Treatment of leached from landfill applying Chlorella sp. immobilized in different polymeric matrices
DOI:
https://doi.org/10.33448/rsd-v9i12.10865Keywords:
Leachate; Phytoremediation; Immobilized microalgae; Ammoniacal nitrogen; Calcium alginate; Chitosan.Abstract
In this work, the capacity to remove ammonia nitrogen from landfill leachate previously diluted by Chlorella sp. immobilized in polymeric matrices of alginate/chitosan (AG/QT) and calcium alginate (AG). Two treatment systems were evaluated, one with tubular bioreactors fed with a substrate consisting of landfill leachate (LAS) in natura plus domestic sewage (ED) and another system consisting of conical bioreactors, having LAS substrate diluted in distilled water. The tests were carried out in batch mode at 27º C and luminance of 85 µE.s-1.m-2. The MEV and EDS analyzes of the surface of the spheres indicated that the support structure has porosity and retains the cells inside.

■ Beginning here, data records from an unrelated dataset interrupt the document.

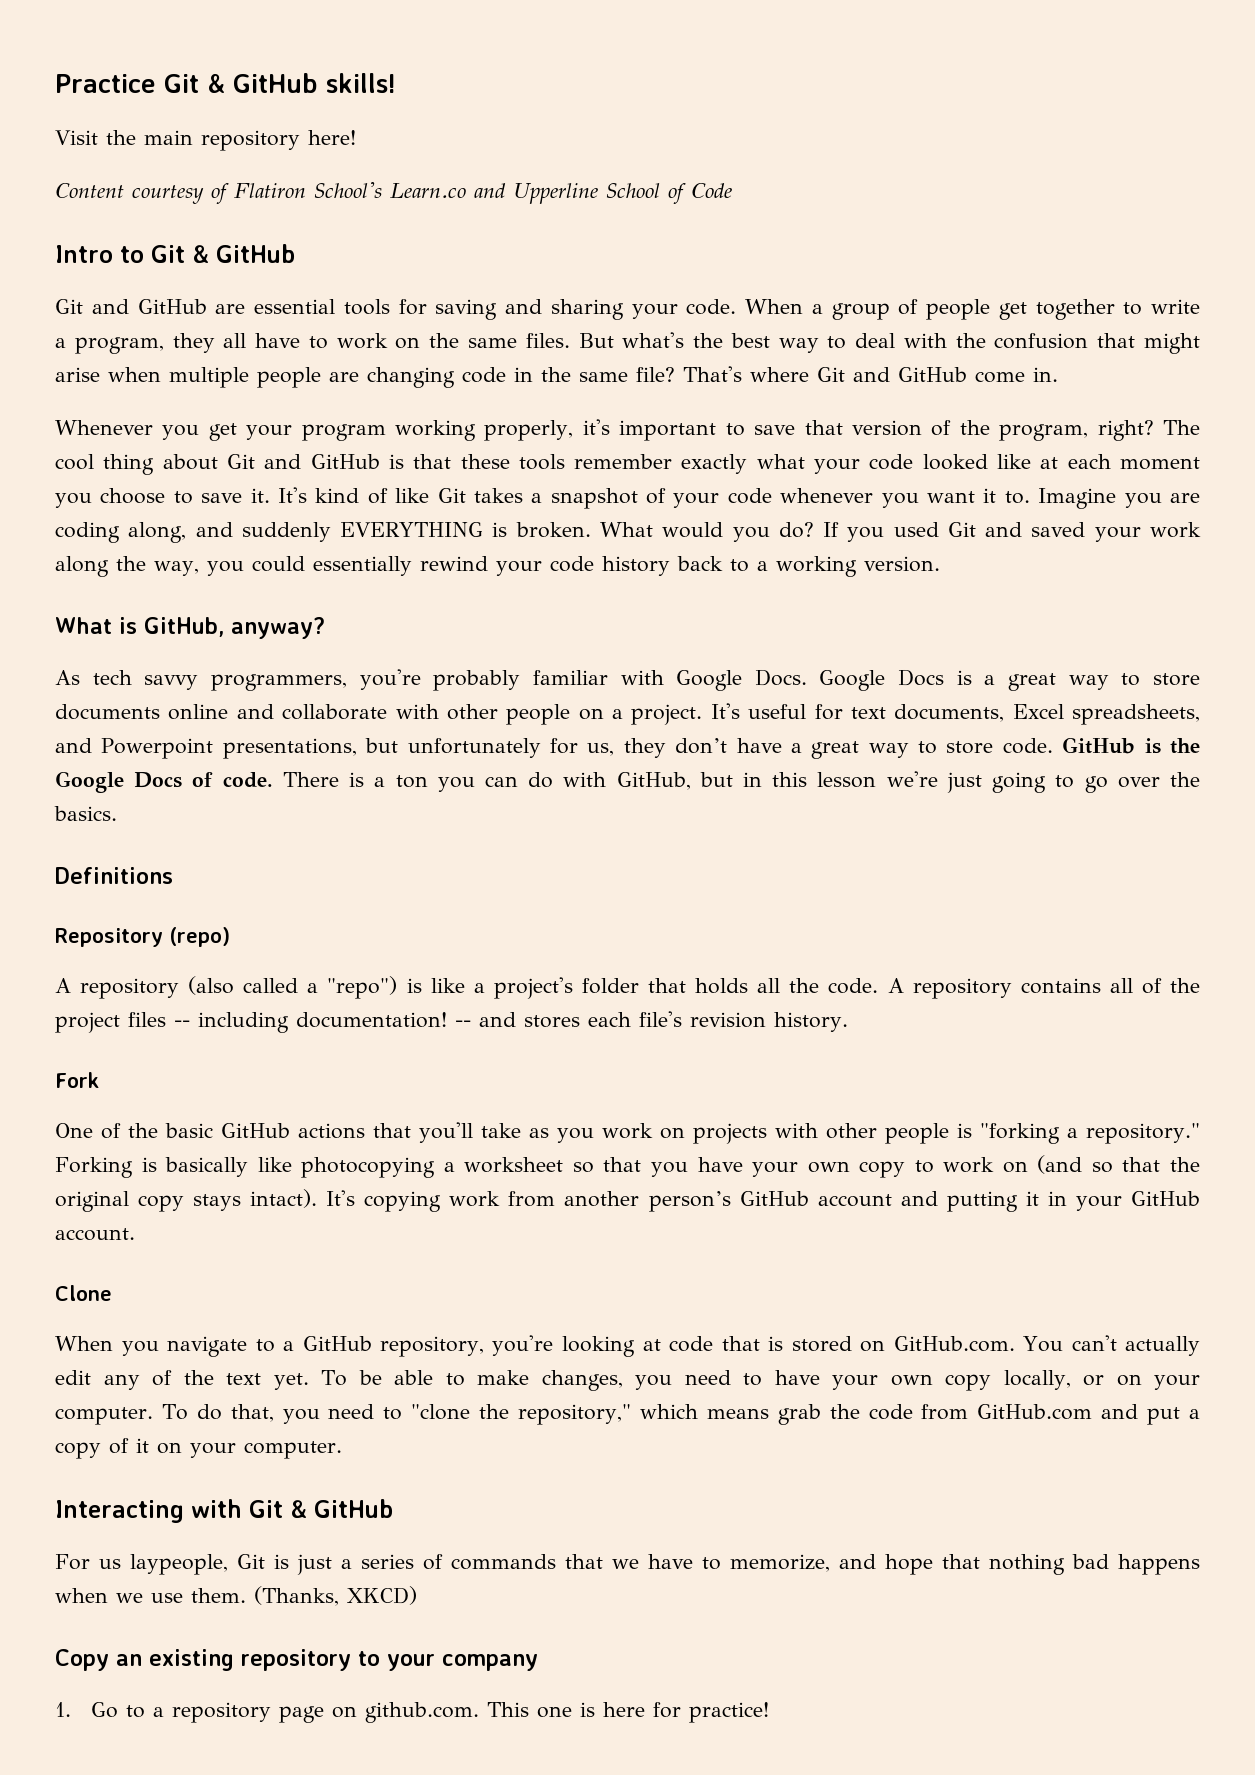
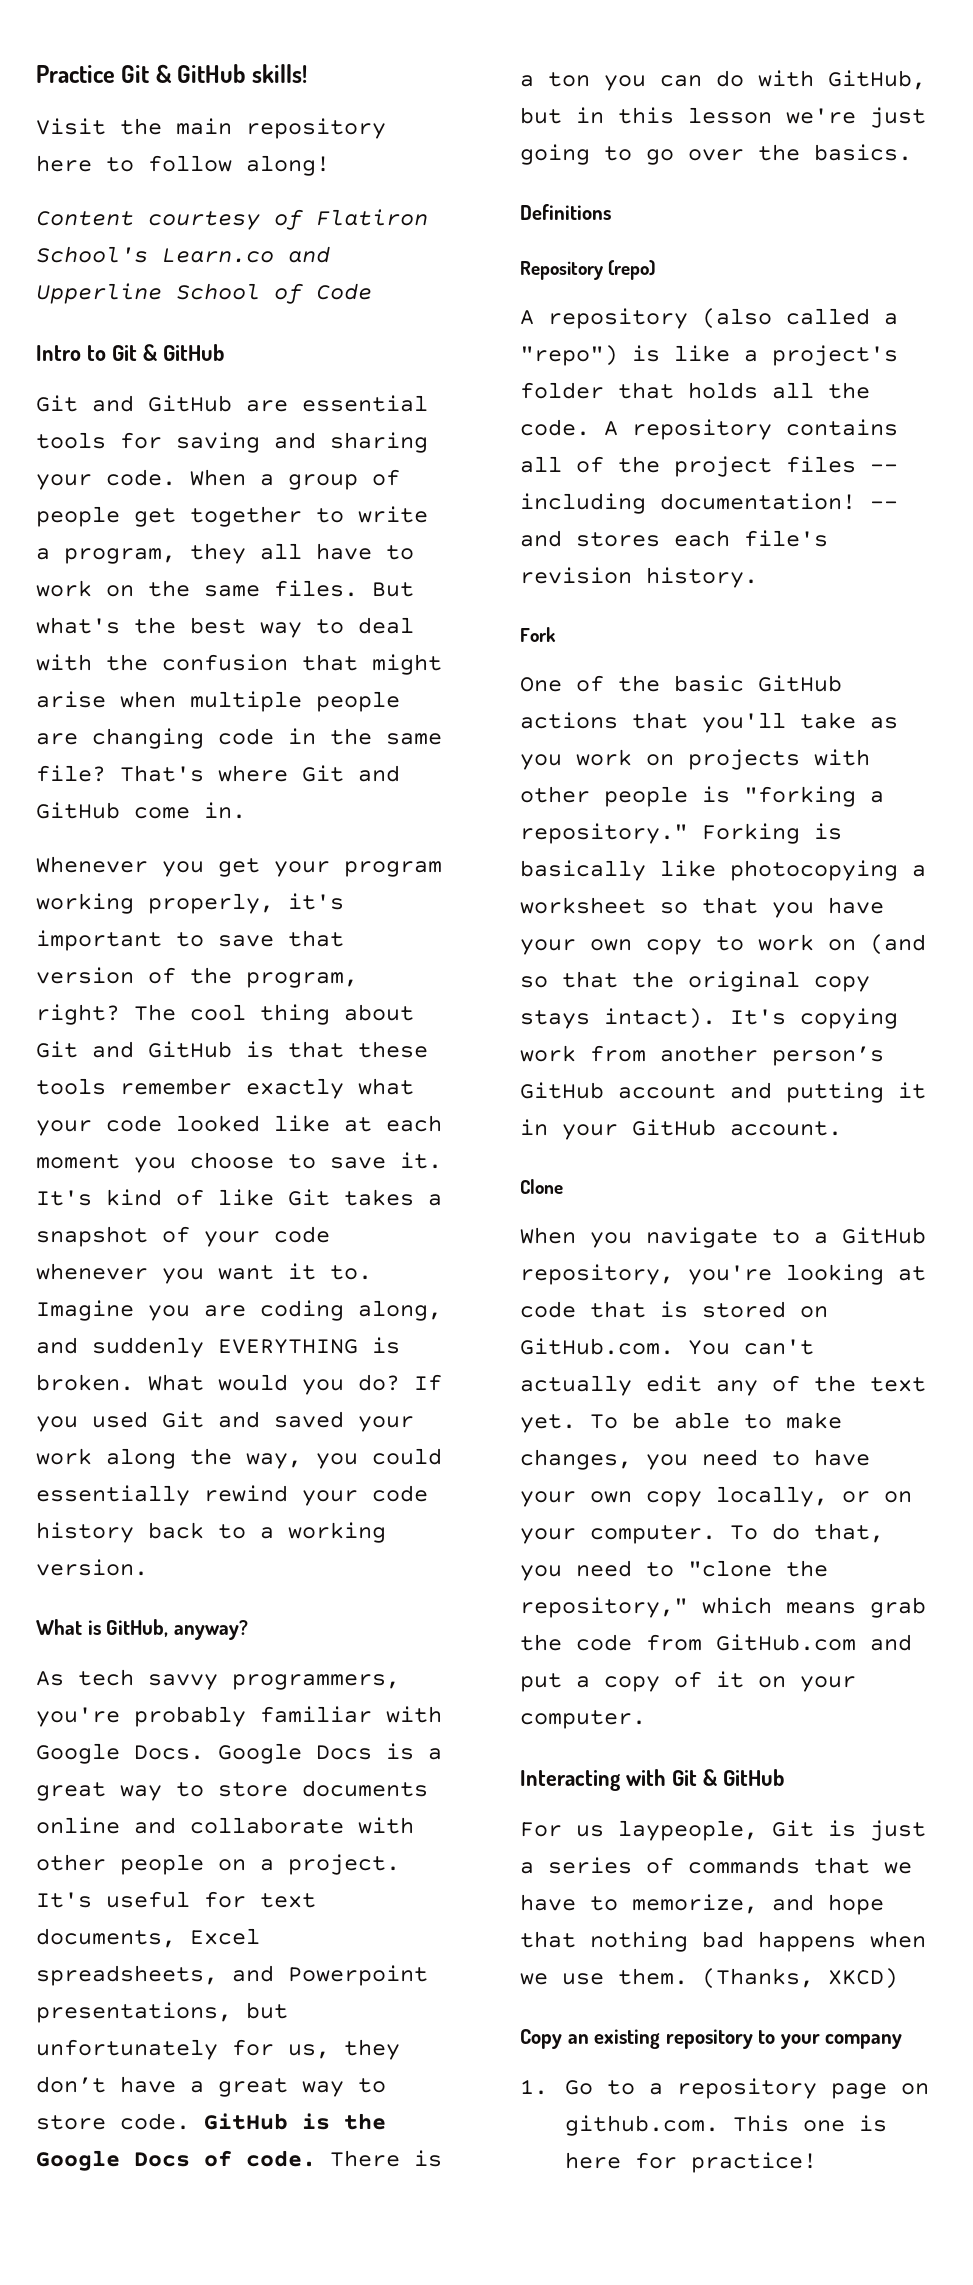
[307,130,356,145] here! -> [36,155,330,176] here to follow along!

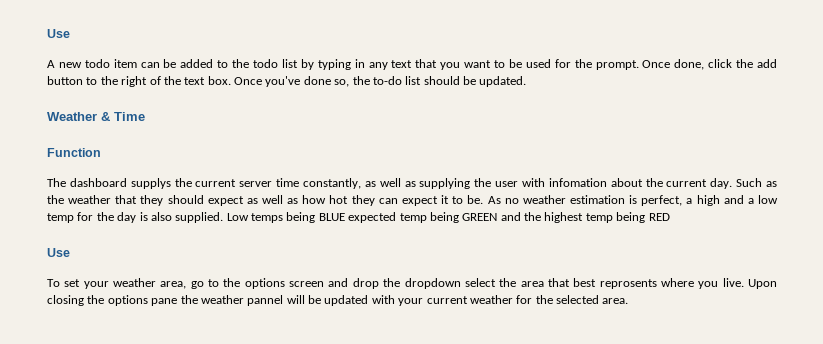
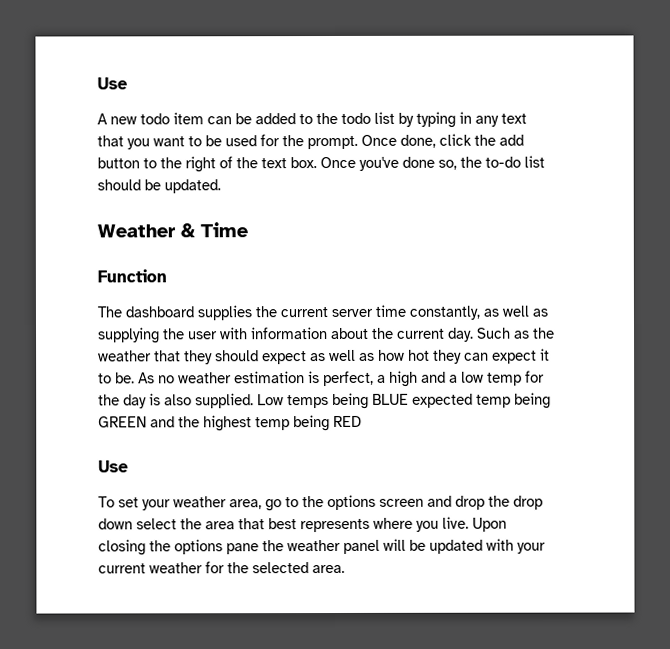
[130,178,171,189] supplys -> [197,305,252,321] supplies
[548,178,607,187] infomation -> [251,327,328,340] information
[404,278,461,289] dropdown -> [513,495,543,510] [98,518,133,530] drop down
[599,279,657,289] reprosents -> [300,518,370,533] represents
[247,295,284,306] pannel -> [343,539,380,554] panel

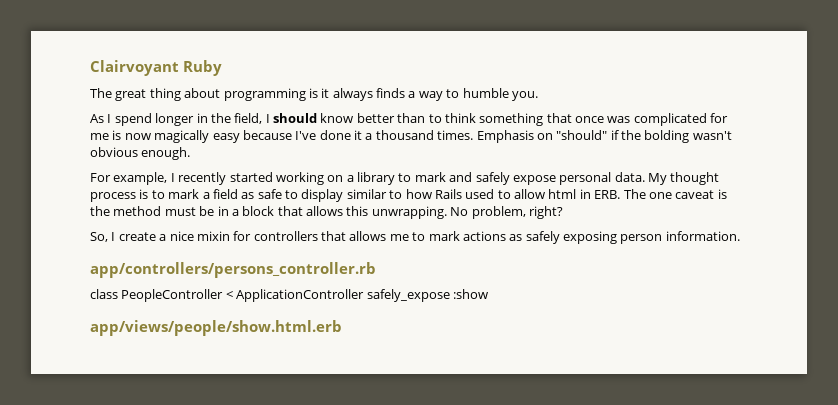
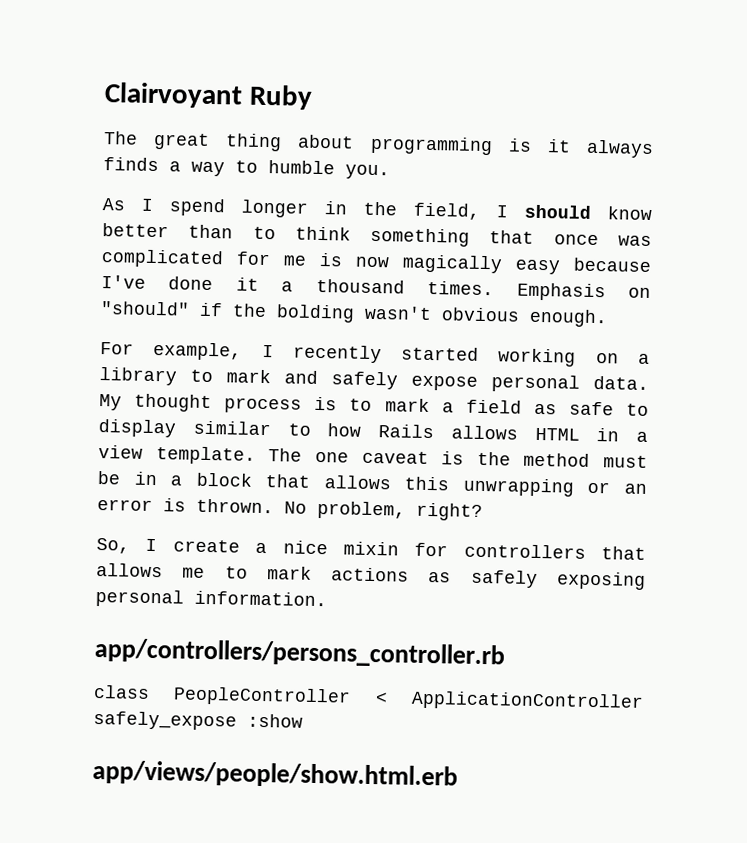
[465,189,621,199] used to allow html in ERB. -> [450,425,648,442] [98,445,256,465] allows HTML in a view template.
[371,206,447,219] unwrapping. -> [462,477,647,497] [97,498,274,514] unwrapping or an error is thrown.
[620,234,663,244] person -> [95,588,184,608] personal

Efficiencies of 40% ammoniacal nitrogen removal were observed after 4 hours of treatment of the LAS/ED substrate with microalgae immobilized in AG/QT. In the trials of Chlorella sp. immobilized in AG, removal efficiencies between 81 and 97% were recorded after 2 hours of treatment of the LAS substrate diluted in distilled water. In addition, Chlorella sp. presented efficiency of removal of N-ammonia from LAS diluted in distilled water in the range of 49 to 98% with increments of dissolved oxygen of up to 192% in 5 h of monitoring. These results indicate significant advantages of using immobilized microalgae for the treatment of wastewater, both in terms of resource recovery and recycling, and in relation to the potential phytoremediation of Chlorella sp. in the removal of ammoniacal nitrogen from landfill leachate.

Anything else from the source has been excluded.